When Honorius then retreated upon Ravenna, he did so, not merely because Ravenna was impregnable, though that of course weighed too with his advisers, for the base of any virile and active defence must, or should, be itself secure; but also because it held the great pass and the great road into Italy, and as the eastern gate of the West would receive and thrust forward whatever help and reinforcement the empire in the East might care or be able to give.

[Illustration:  SARCOPHAGUS OF THE EMPEROR HONORIUS]

That the defence which was made with Ravenna for its citadel was not wholly victorious, that the attack which the eastern empire planned and delivered from Ravenna, perhaps too late, was not completely successful, were the results of many and various causes, but not of any want of Judgment in the choice of Ravenna as their base.  That base was rightly and consummately chosen without hesitation and from the first; and because it was chosen, the hope of the restoration never quite passed away and seemed to have been realised at last when Charlemagne, following Pepin into Italy, was crowned emperor in S. Peter’s Church on Christmas Day in the year 800.

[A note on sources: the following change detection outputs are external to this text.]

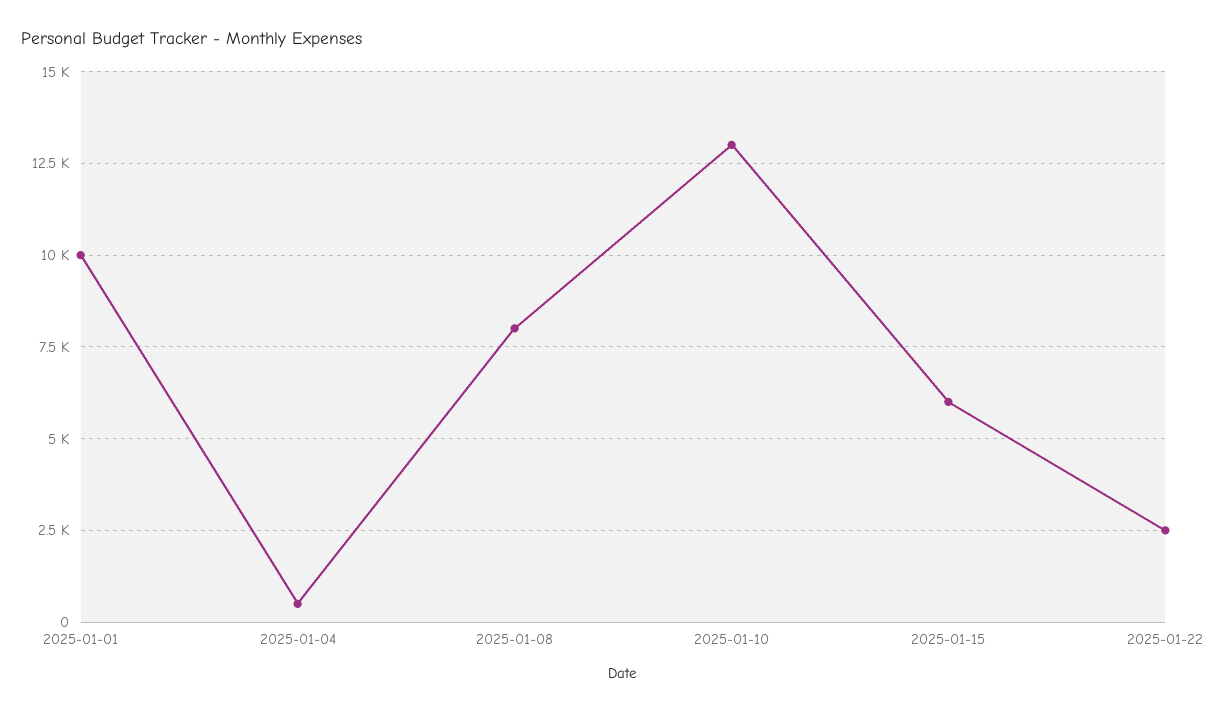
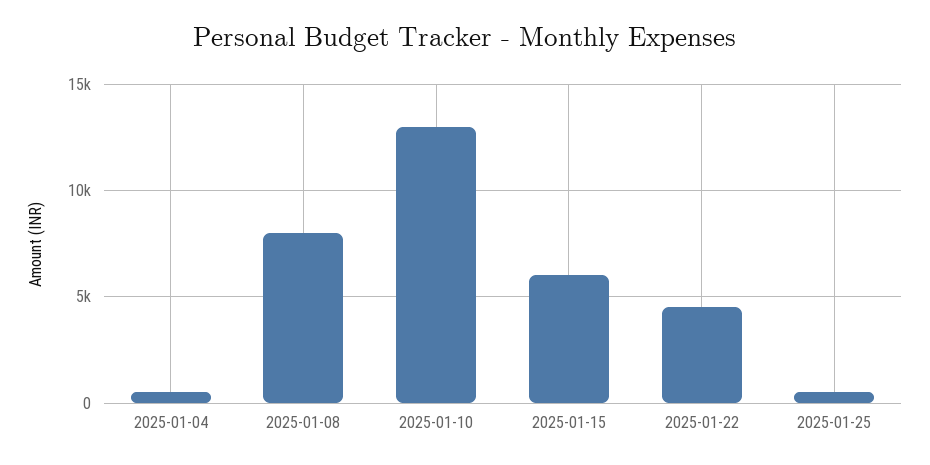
2025-01-01: 10000 -> none
2025-01-22: 2500 -> 4500
2025-01-25: none -> 500

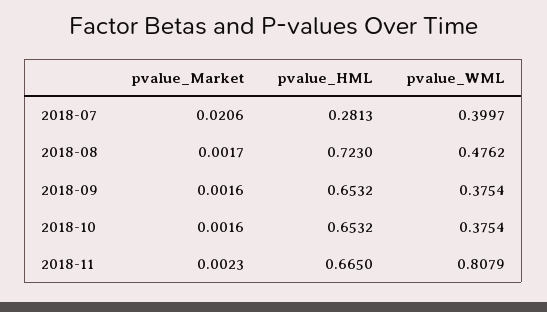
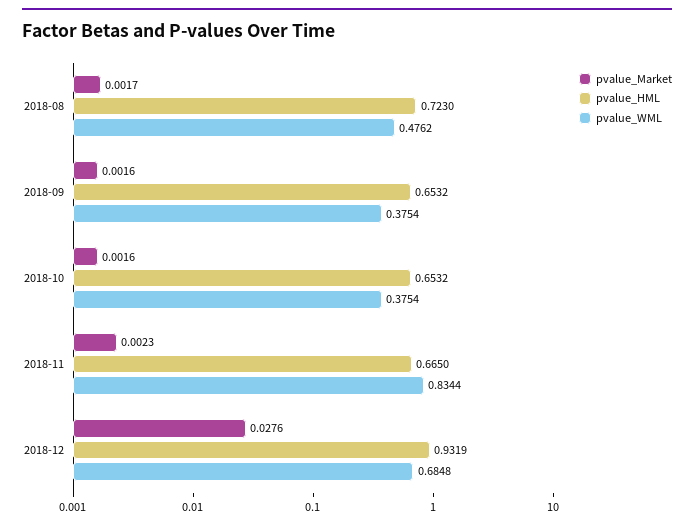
pvalue_Market, 2018-07: 0.0206 -> none
pvalue_HML, 2018-07: 0.2813 -> none
pvalue_WML, 2018-07: 0.3997 -> none
pvalue_WML, 2018-11: 0.8079 -> 0.8344
pvalue_Market, 2018-12: none -> 0.0276
pvalue_HML, 2018-12: none -> 0.9319
pvalue_WML, 2018-12: none -> 0.6848

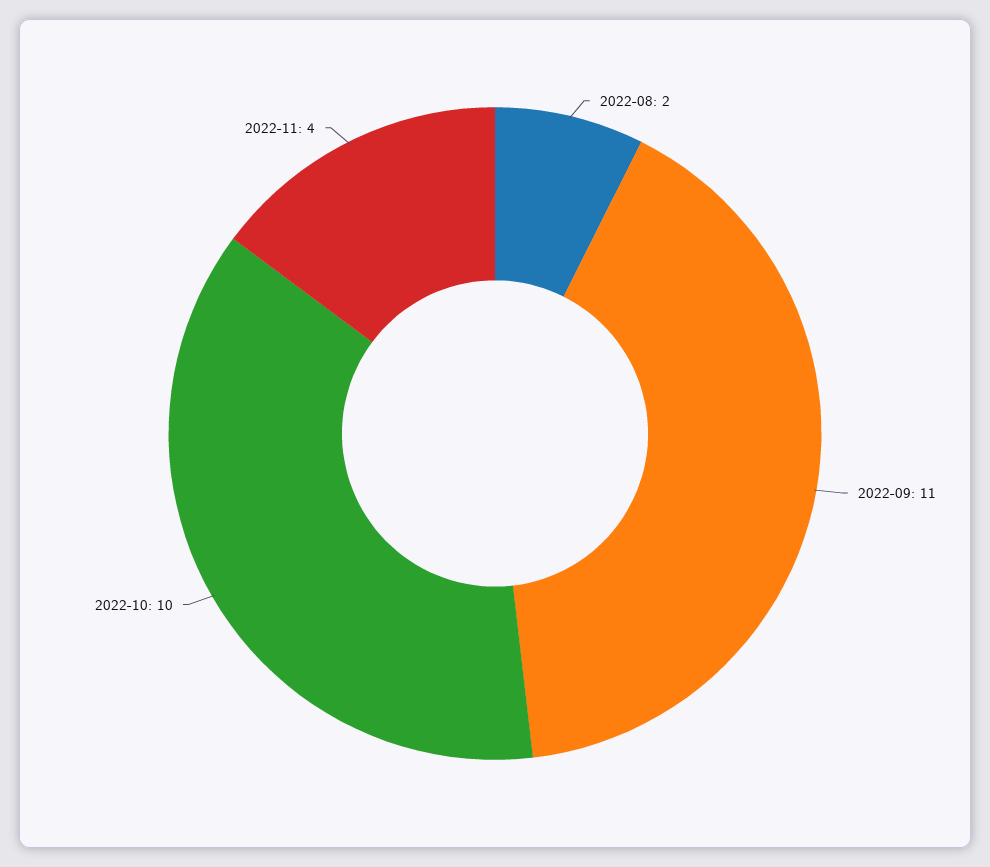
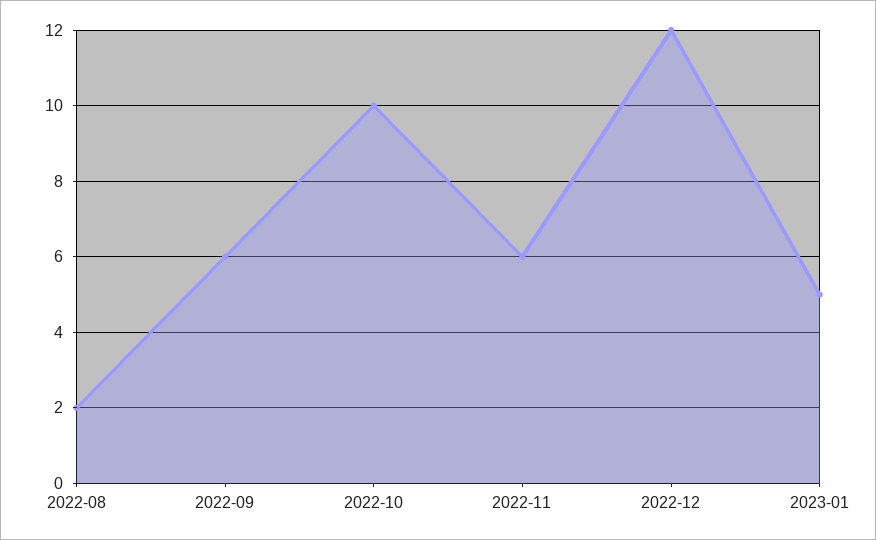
2022-09: 11 -> 6
2022-11: 4 -> 6
2022-12: none -> 12
2023-01: none -> 5

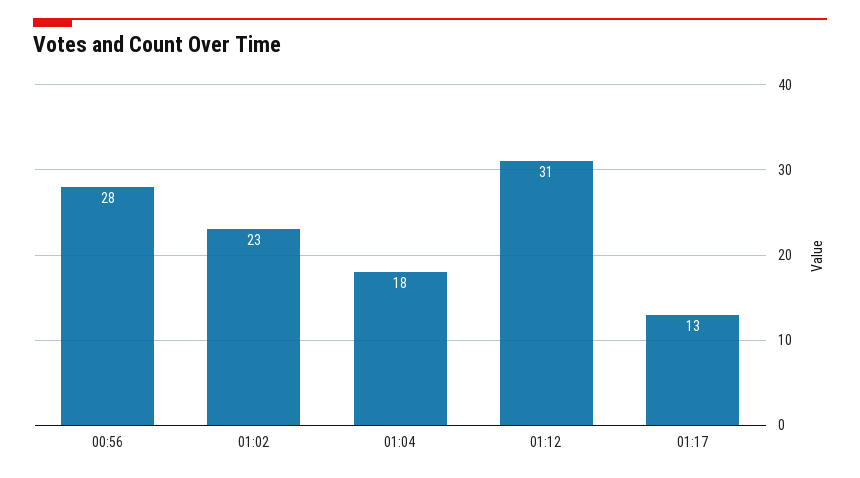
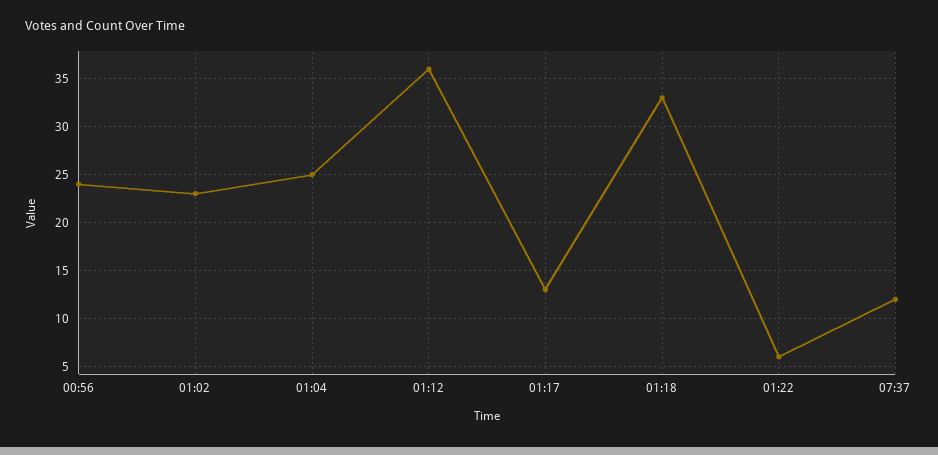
00:56: 28 -> 24
01:04: 18 -> 25
01:12: 31 -> 36
01:18: none -> 33
01:22: none -> 6
07:37: none -> 12

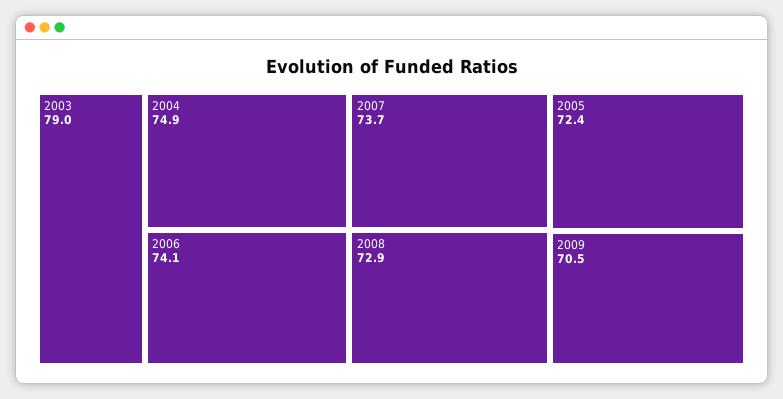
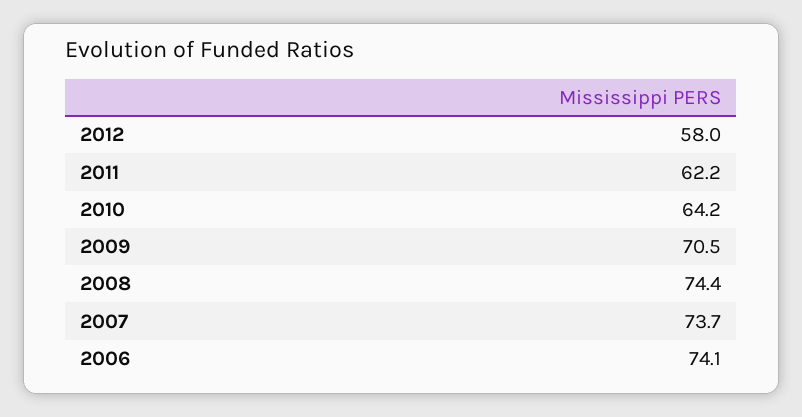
2003: 79 -> none
2004: 74.9 -> none
2008: 72.9 -> 74.4
2005: 72.4 -> none
2012: none -> 58
2011: none -> 62.2
2010: none -> 64.2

It will readily be understood, then, that the most important and the most interesting part of the history of Ravenna begins when Honorius retreated upon her before the invasion of Alaric, and not only the West, but Italy and Rome, the heart and soul of it, seemed about to be in dispute.

But first amid all the loose thought and confusion of the last three hundred years let us make sure of fundamentals.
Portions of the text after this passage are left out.